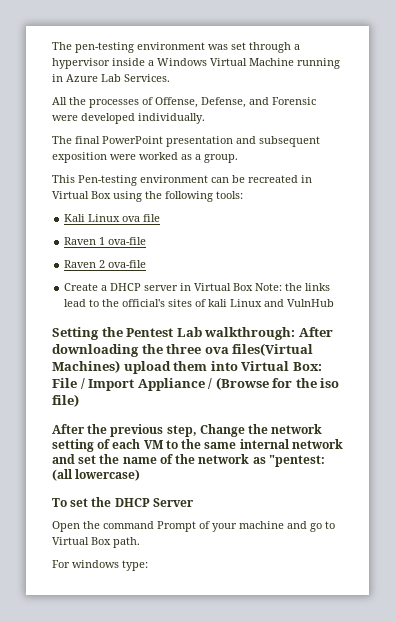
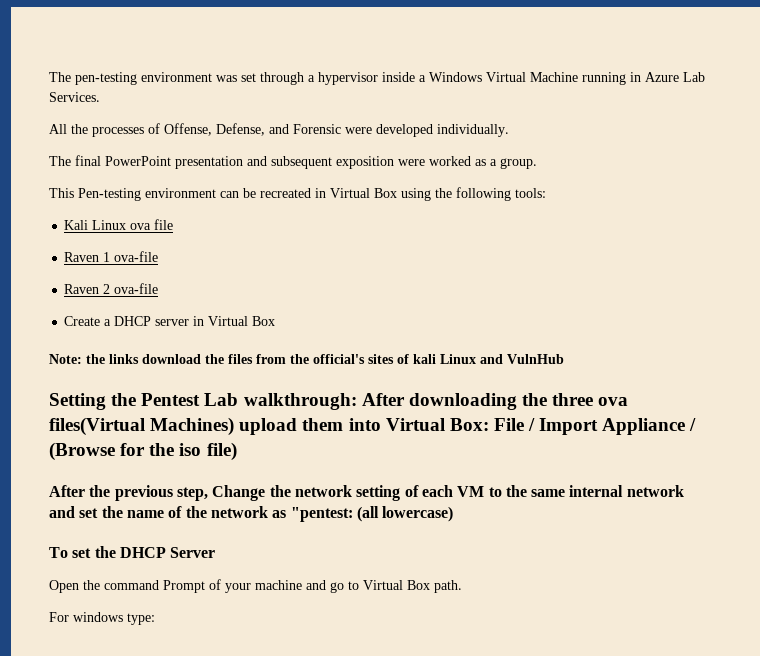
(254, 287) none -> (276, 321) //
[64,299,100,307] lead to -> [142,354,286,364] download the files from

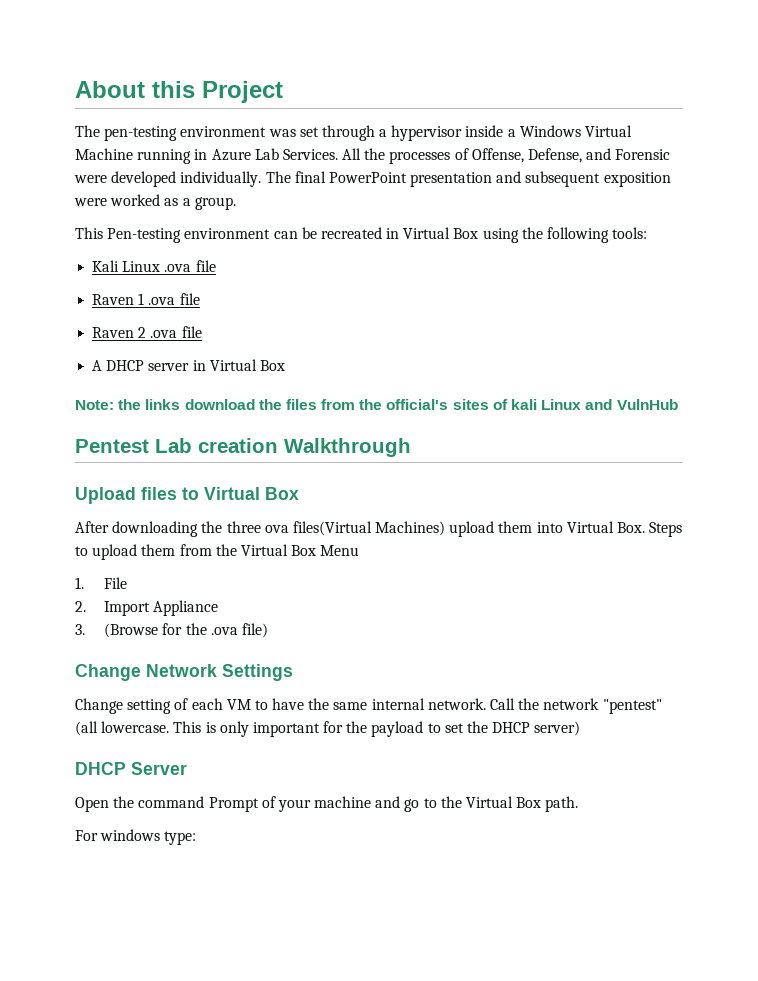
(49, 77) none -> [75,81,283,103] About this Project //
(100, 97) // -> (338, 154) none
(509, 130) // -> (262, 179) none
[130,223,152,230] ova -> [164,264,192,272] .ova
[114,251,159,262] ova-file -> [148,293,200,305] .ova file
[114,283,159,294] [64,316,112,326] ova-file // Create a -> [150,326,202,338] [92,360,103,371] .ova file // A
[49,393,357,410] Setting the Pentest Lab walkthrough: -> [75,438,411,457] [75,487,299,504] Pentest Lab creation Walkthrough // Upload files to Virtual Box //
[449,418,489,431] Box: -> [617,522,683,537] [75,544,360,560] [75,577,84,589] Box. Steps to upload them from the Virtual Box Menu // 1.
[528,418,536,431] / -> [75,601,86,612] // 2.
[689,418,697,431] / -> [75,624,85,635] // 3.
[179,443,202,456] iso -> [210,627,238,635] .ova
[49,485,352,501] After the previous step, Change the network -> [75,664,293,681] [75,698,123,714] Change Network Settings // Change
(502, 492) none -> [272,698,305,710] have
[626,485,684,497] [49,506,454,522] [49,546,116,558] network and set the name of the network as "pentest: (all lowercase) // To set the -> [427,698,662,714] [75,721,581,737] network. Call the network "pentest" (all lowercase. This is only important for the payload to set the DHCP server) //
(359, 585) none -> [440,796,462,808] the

=-=-=

• PROBLEM: Go back to the lines above and output, exactly as they stand, the ones from the line containing "[64,299,100,307] lead to" to the line containing "[114,251,159,262] ova-file ->". Leave all pictures behind.

• WORKED SOLUTION:
[64,299,100,307] lead to -> [142,354,286,364] download the files from

(49, 77) none -> [75,81,283,103] About this Project //
(100, 97) // -> (338, 154) none
(509, 130) // -> (262, 179) none
[130,223,152,230] ova -> [164,264,192,272] .ova
[114,251,159,262] ova-file -> [148,293,200,305] .ova file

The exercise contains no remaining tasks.